▸ What this task involves: Transcribe the records in full; omit images.
** Records to use follows **
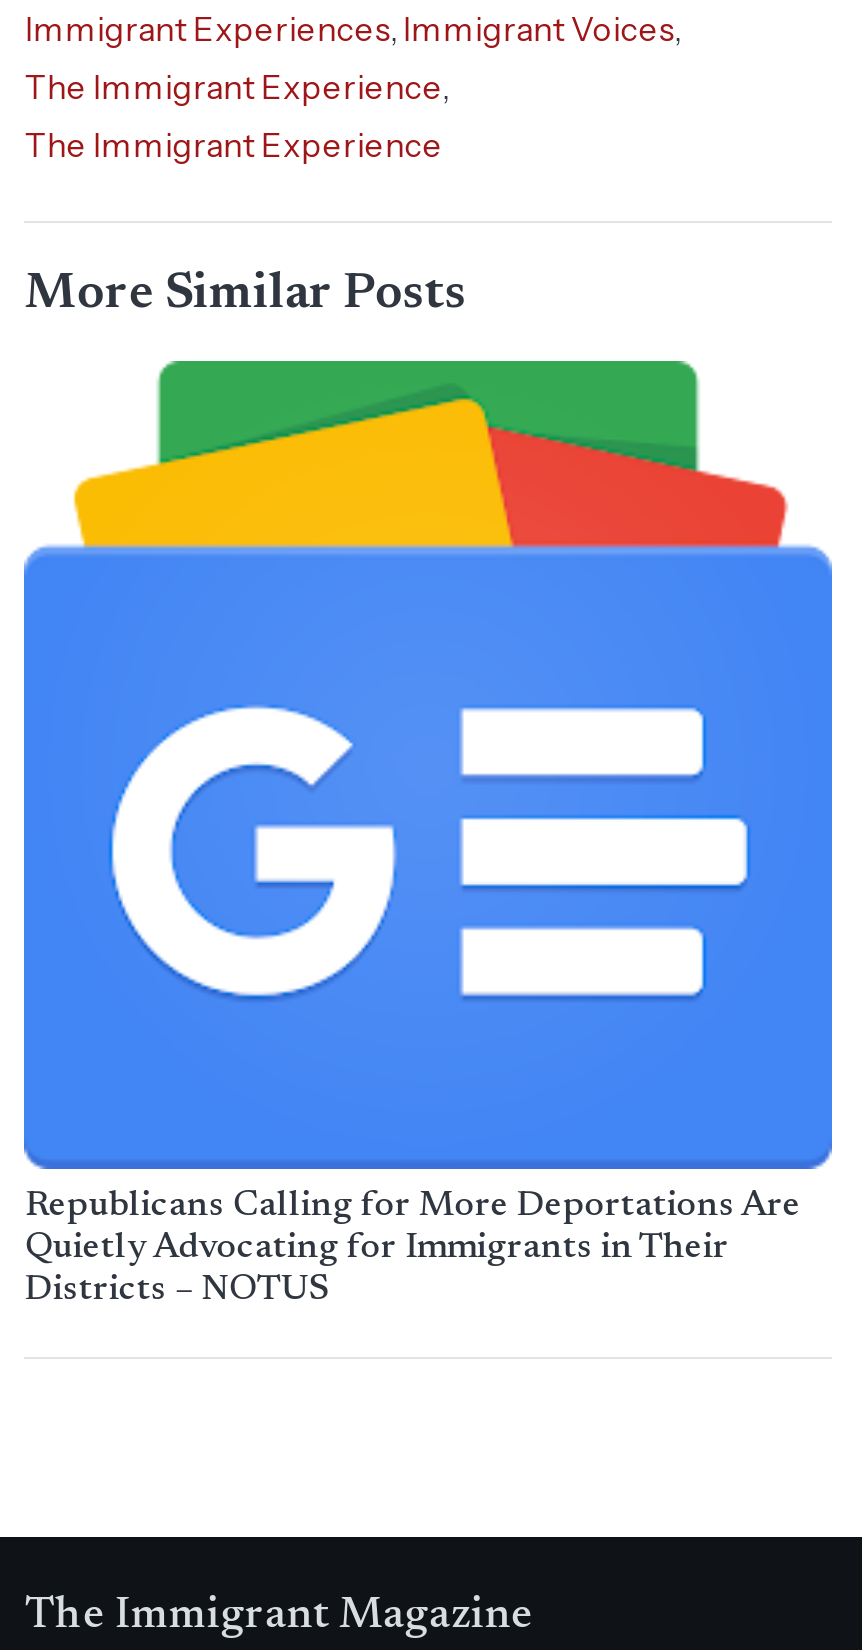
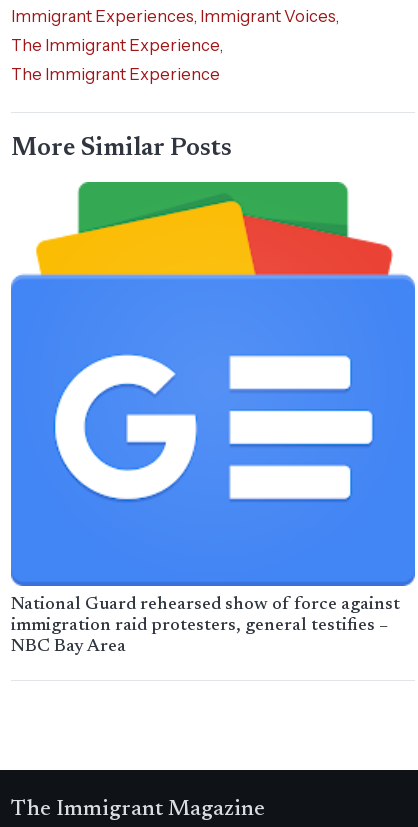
- Republicans Calling for More Deportations Are
- Quietly Advocating for Immigrants in Their
- Districts – NOTUS
+ National Guard rehearsed show of force against
+ immigration raid protesters, general testifies –
+ NBC Bay Area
** End of Records to use **
▸ Result of the task:
- Republicans Calling for More Deportations Are
- Quietly Advocating for Immigrants in Their
- Districts – NOTUS
+ National Guard rehearsed show of force against
+ immigration raid protesters, general testifies –
+ NBC Bay Area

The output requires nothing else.